Pero a esta lírica de la retirada a veces se impone el acto heroico del retorno. Estar, resurgir, volver. El gran imperativo ético de Ulises, el origen no casual de toda la épica literaria. En un impagable libro póstumo nos cuenta Manuel Arroyo cómo Chavela Vargas, tras lustros muerta en vida y con el hígado sobresaliendo en el poncho como una papaya, se empezó a aparecer noche tras noche en la coyoacanense taberna de El Hábito, encarando la vida como quien encara una reencarnación. Cada actuación de Chavela se entendió desde entonces en los términos estrictos de la resurrección, podríamos decir, del milagro. Y es que no hay emoción más alegre, como el propio evangelio nos enseña, que la del retorno de quien estuvo perdido. El que abandonó la partida vuelve más viejo y sabemos que conocedor de la herida melancólica, de su fragilidad, pero también con el ángel de la determinación. El retorno es la plenitud.
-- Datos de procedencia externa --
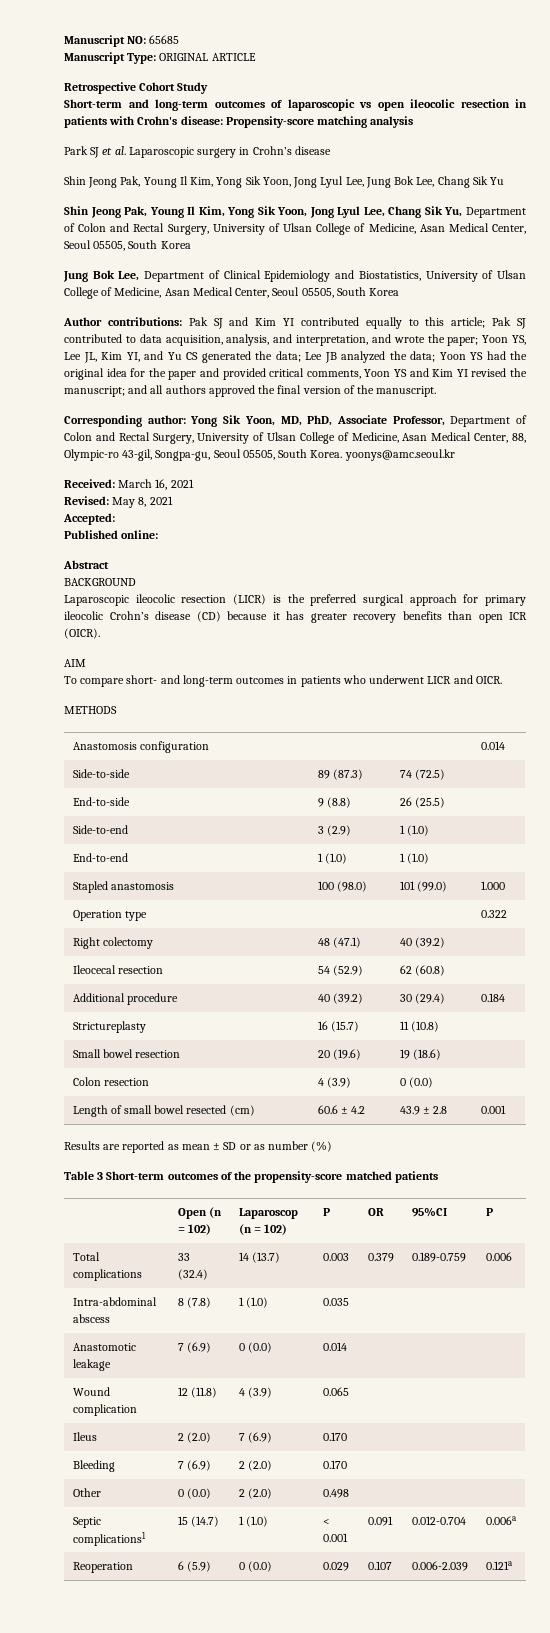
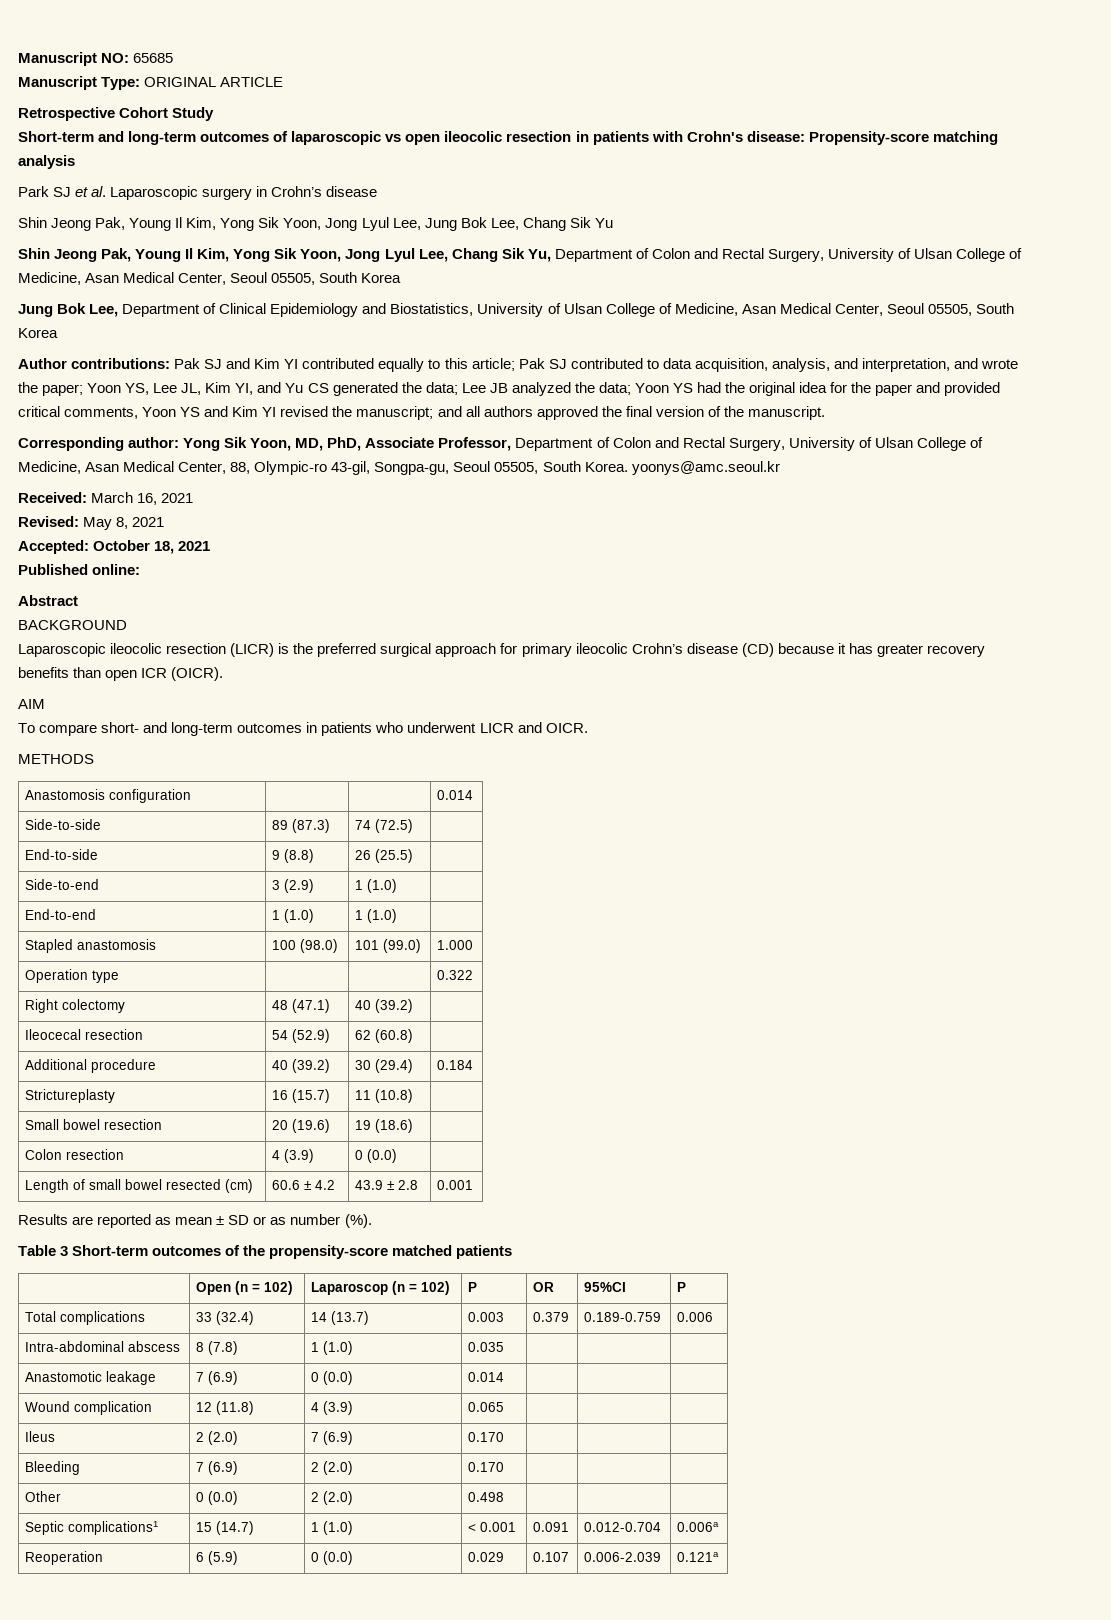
- Accepted:
+ Accepted: October 18, 2021
- Results are reported as mean ± SD or as number (%)
+ Results are reported as mean ± SD or as number (%).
Todos conocemos bien la escena final de la película Sin perdón, el western clásico de Eastwood, donde el viejo William Munny liquida con una escopeta y un revólver a toda la banda del Sheriff Little Bill, para después, como el propio Ulises, anunciar que ha vuelto. Desde luego, no es esta precisamente una vuelta a la virtud, sino a la criminal tarea que en el pasado había guiado su existencia. William Munny vuelve a hacer aquello en lo que fuera diestro, matar. Es por eso por lo que, después de haber visto la escena mil veces, siempre afrontamos el mismo conflicto moral. Nos gusta mucho que el viejo William Munny haya vuelto, y la contrariedad que sentimos ante el hecho de que un hombre no haya podido escapar a su predestinación criminal no desmiente la alegría que nos produce asistir a su imponente regreso. La respuesta a esta emoción tan contradictoria probablemente esté en la propia conciencia de que si bien retirarse, como hizo el joven Majorana, es algo muy humano e incluso hermoso, mucho más lo es el empeño aguerrido en el retorno. Volver es más. Que la beatería de la retirada no nuble la ejemplaridad del retorno y la adhesión que merece esa terquedad vital. Pues ya sabemos que todo tiene un fin y que el olvido es, antes que un derecho, un destino.